(Front-end code edit data)
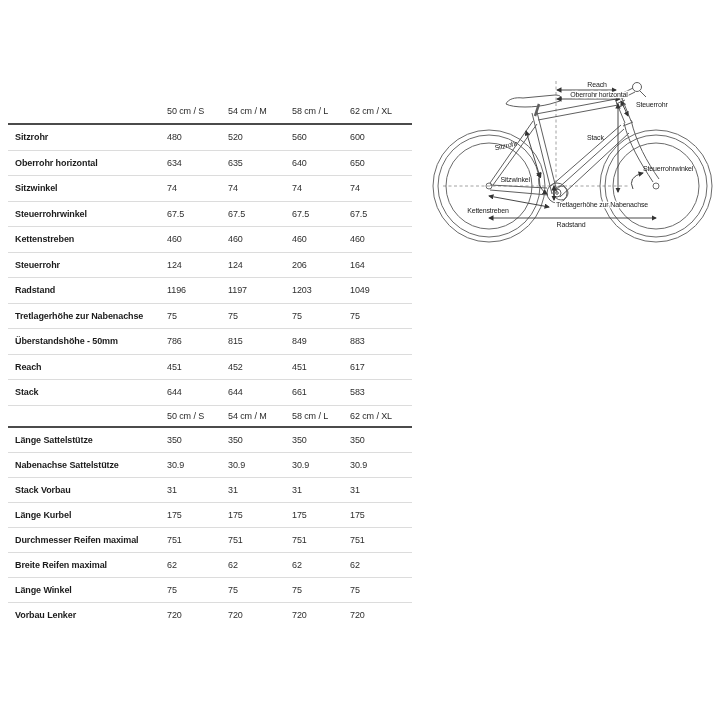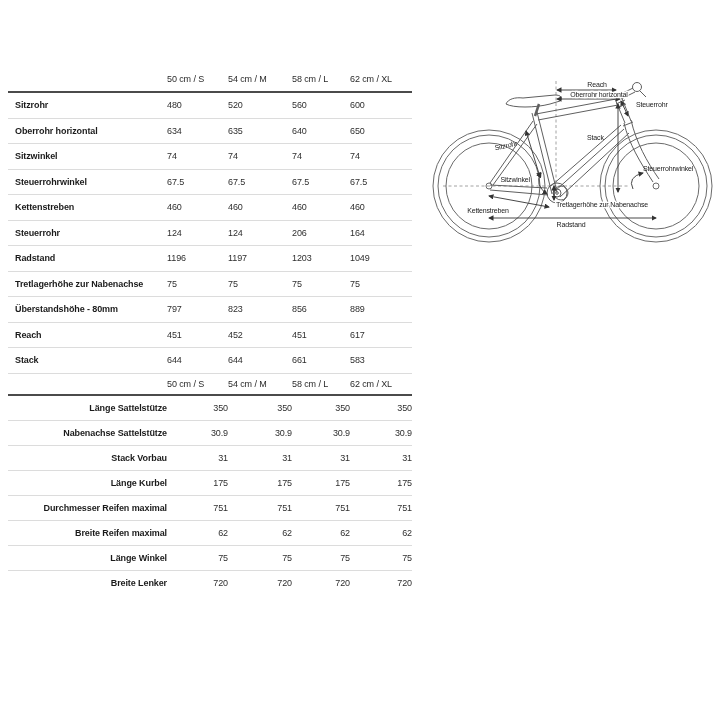--- a/index.html
+++ b/index.html
@@ -1,27 +1,27 @@
 <!DOCTYPE html>
 <html><head>
 <meta charset="utf-8">
 <style>
   html,body{margin:0;padding:0;background:#fff;}
   body{width:720px;height:720px;position:relative;font-family:"Liberation Sans",sans-serif;overflow:hidden;}
   .page{position:absolute;inset:0;background:#fff;}
 
   
-  .geo-table{position:absolute;left:8px;top:67px;width:404px;color:#222;letter-spacing:-0.1px;}
+  .geo-table{position:absolute;left:8px;top:99px;width:404px;color:#222;letter-spacing:-0.1px;}
   .thead{display:grid;grid-template-columns:159px 61px 64px 58px 62px;align-items:center;
          height:24px;border-bottom:2px solid #4b4b4b;font-size:9px;color:#2a2a2a;}
   .thead.thead2{height:20px;}
   .tbody .trow{display:grid;grid-template-columns:159px 61px 64px 58px 62px;align-items:center;
          border-bottom:1px solid #dcdcdc;font-size:9px;}
   .sec1 .trow{height:24.5px;}
-  .sec2 .trow{height:24px;text-align:right;}
+  .sec2 .trow{height:24px;}
   .sec2 .trow:last-child{border-bottom:none;}
   .lbl{font-weight:bold;color:#1b1b1b;padding-left:7px;white-space:nowrap;}
   .val{color:#2e2e2e;white-space:nowrap;}
 
   
   .diagram{position:absolute;left:428px;top:70px;width:292px;height:178px;}
   .diagram svg{width:100%;height:100%;display:block;font-family:"Liberation Sans",sans-serif;}
   .bike{stroke:#5f5f5f;stroke-width:1;fill:none;}
   .wheel{stroke:#6b6b6b;stroke-width:1;fill:none;}
   .dash{stroke:#8a8a8a;stroke-width:0.8;fill:none;stroke-dasharray:3 2.5;}
@@ -103,28 +103,28 @@
         </div>
 
         <div class="trow">
           <span class="lbl">Tretlagerhöhe zur Nabenachse</span>
           <span class="val">75</span>
           <span class="val">75</span>
           <span class="val">75</span>
           <span class="val">75</span>
         </div>
 
-
-        <div class="trow">
-          <span class="lbl">Überstandshöhe - 80mm</span>
-          <span class="val">797</span>
-          <span class="val">823</span>
-          <span class="val">856</span>
-          <span class="val">889</span>
-        </div>
+        <div class="trow">
+          <span class="lbl">Überstandshöhe - 50mm</span>
+          <span class="val">786</span>
+          <span class="val">815</span>
+          <span class="val">849</span>
+          <span class="val">883</span>
+        </div>
+
 
         <div class="trow">
           <span class="lbl">Reach</span>
           <span class="val">451</span>
           <span class="val">452</span>
           <span class="val">451</span>
           <span class="val">617</span>
         </div>
 
         <div class="trow">
@@ -196,21 +196,21 @@
 
         <div class="trow">
           <span class="lbl">Länge Winkel</span>
           <span class="val">75</span>
           <span class="val">75</span>
           <span class="val">75</span>
           <span class="val">75</span>
         </div>
 
         <div class="trow">
-          <span class="lbl">Breite Lenker</span>
+          <span class="lbl">Vorbau Lenker</span>
           <span class="val">720</span>
           <span class="val">720</span>
           <span class="val">720</span>
           <span class="val">720</span>
         </div>
       </div>
   </div>
 
   <div class="diagram">
     <svg viewBox="428 70 292 178" xmlns="http://www.w3.org/2000/svg">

• _TASK_: Check the lines above and copy each one that includes "family".

• _EXERCISE RESPONSE_:
   body{width:720px;height:720px;position:relative;font-family:"Liberation Sans",sans-serif;overflow:hidden;}
   .diagram svg{width:100%;height:100%;display:block;font-family:"Liberation Sans",sans-serif;}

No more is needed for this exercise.